Economic Daily:
What is the current situation of foreign investors investing in yuan assets? What changes do you see in the future? Thank you.
Wang Chunying:
Thank you for your question. I am going to answer your question from the following aspects.
In recent years, the overall scale of foreign investment in yuan assets has risen, and China has gradually become the leading force in absorbing portfolio investment among emerging economies. Last year, under high inflationary pressure, the Fed rapidly tightened monetary policy, and as a result, both the exchange rate and interest rates of the US dollar rose significantly. The scale of cross-border bond investments absorbed by countries worldwide decreased greatly, and the stock markets of major emerging economies saw a retraction of funds. Under such circumstances, China's foreign exchange market and securities market remained stable, although China also faced the impact of Sino-US interest rate differentials on the yuan exchange rate and investment adjustments of foreign funds in the Chinese securities market. The investments of foreign central banks and banking institutions in China's bond market were relatively stable, and foreign capital in the China's securities market showed a net inflow overall. The changes in the scale of cross-border capital inflows and outflows under securities investment did not change the overall equilibrium of BOP in China.

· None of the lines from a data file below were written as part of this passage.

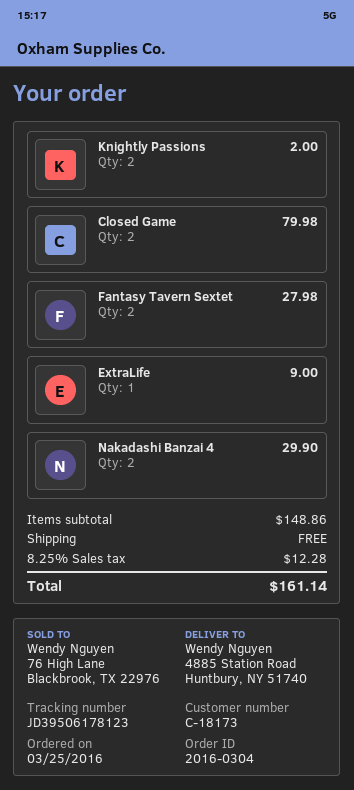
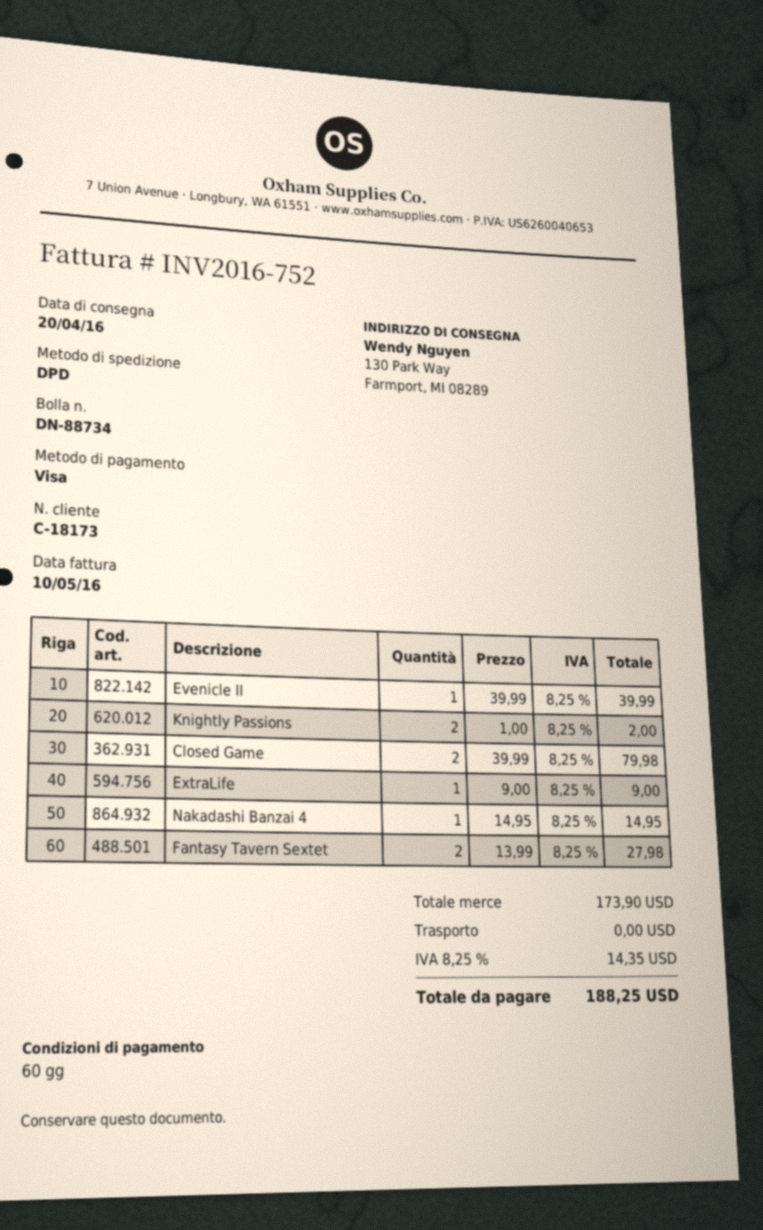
ship to: 4885 Station Road, Huntbury, NY 51740 -> 130 Park Way, Farmport, MI 08289
Nakadashi Banzai 4: 2 for 29.90 -> 1 for 14.95
Evenicle II: none -> 1 for 39.99
subtotal: 148.86 -> 173.90
tax: 8.25% = 12.28 -> 8.25% = 14.35
total: 161.14 -> 188.25

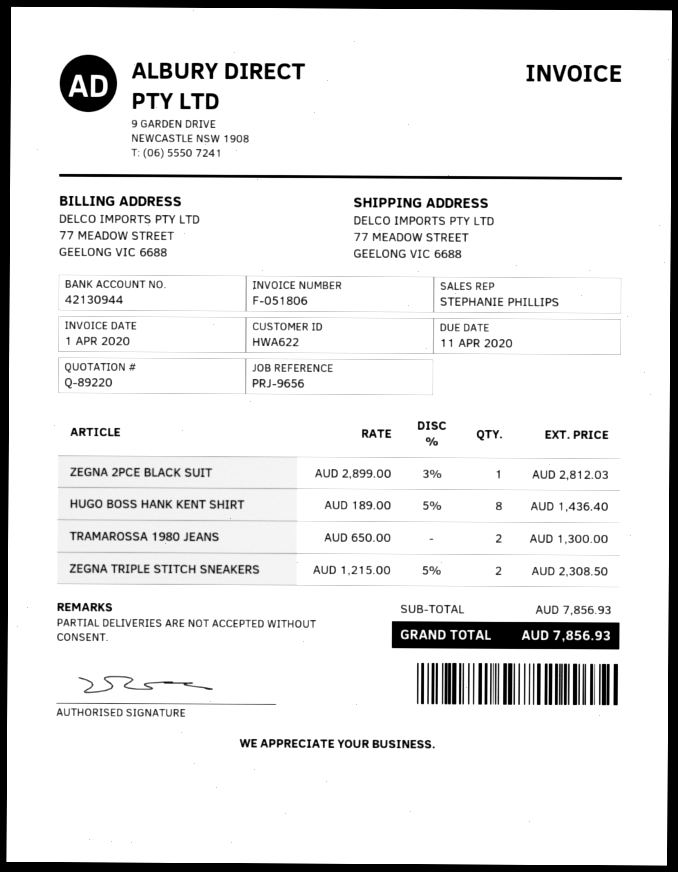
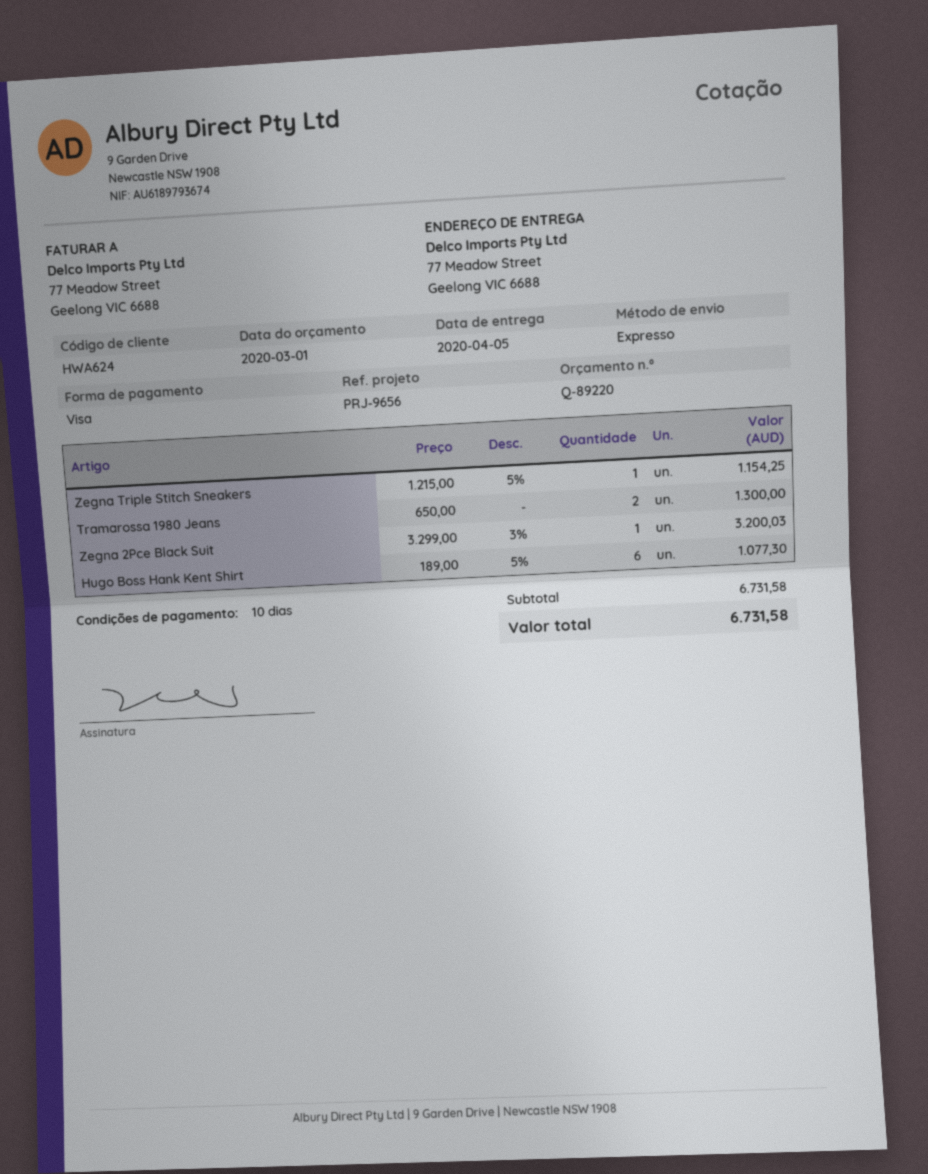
customer number: HWA622 -> HWA624
ZEGNA 2PCE BLACK SUIT: 1 x 2899.00 - 3% = 2812.03 -> 1 x 3299.00 - 3% = 3200.03
HUGO BOSS HANK KENT SHIRT: 8 x 189.00 - 5% = 1436.40 -> 6 x 189.00 - 5% = 1077.30
ZEGNA TRIPLE STITCH SNEAKERS: 2 x 1215.00 - 5% = 2308.50 -> 1 x 1215.00 - 5% = 1154.25
subtotal: 7856.93 -> 6731.58
total: 7856.93 -> 6731.58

With the improvement of the internal and external environment in recent months, foreign investment in Chinese securities was on an upward trend. First, China's economy has steadily recovered, and market expectations have been boosted. Foreign investors have become increasingly enthusiastic about investing in yuan assets. Second, due to multiple factors, the exchange rate and interest rates of the US dollar have recently fallen from their high levels, and the spread inversion of 10-year treasury bonds between China and the US has tended to converge, having narrowed by half from a peak of 1.5 percentage points to the current level of about 0.7 percentage points. In January 2023, the net increase in China's domestic shares held by foreign investors hit a record high; in March, the balance of China's domestic bonds held by foreign investors rebounded from February.
In the future, foreign investors will continue to invest in China's securities market, as they are attracted by several advantages of the renminbi assets: steady profitability, high investment value and strong appeal for investors seeking to diversify portfolio. I'll touch on each of these briefly.
First, the yuan's value is stable, which keeps foreign investors from big exchange losses. The yuan exchange rate has remained generally stable at an appropriate and balanced level in recent years. Even in 2022, when the external environment is complex and volatile, the fluctuation of the yuan exchange rate was significantly lower than that of the Japanese yen, the British pound, the euro, and major emerging market currencies. Thus, foreign investors will not suffer significant exchange losses in holding yuan assets.
Second, the yuan-denominated assets have strong appeal for investors seeking to diversify portfolio. China's economic cycle is not synchronized with that of major developed economies. The macroeconomic policy, the interest rate, exchange rate and asset prices in China are relatively independent, which endows yuan assets with a better diversification effect in global asset allocation. People who make investments understand this point, and appreciate it. At the same time, China's bond market is the second largest in the world in terms of size, which means we have good liquidity. With the characteristics of safety and liquidity, the yuan assets have gradually become quasi-safe assets.
Third, the yuan bond price is less volatile with stable returns. From a global perspective, volatility in yuan bond returns is low. In most cases, the higher the volatility, the riskier the security, so it means that the investment return of yuan bonds is more stable. According to the calculation, last year, the volatility of annualized monthly return of the yuan treasury bond index was 2.4%, and that of the US dollar bond was 6.6%. Through such a comparison, we can find out that the yuan bond price is less volatile with stable returns.
Fourth, China's securities market is undervalued and has good investment prospects. No matter the price-to-earning (P/E) ratio or price-to-book (P/B) ratio or other indicators, the current valuation of A shares is relatively low, so the investment value is comparatively high, and the potential risk is relatively low.
Overall, China's economy will progressively improve, its financial market will steadily open up, and there is still potential for foreign investment to enter the country. At present, foreign investors' current holdings of both onshore stock and bond portfolios are at low levels, so there is ample room for them to invest in China's securities market.
This is my response to your question. Thank you.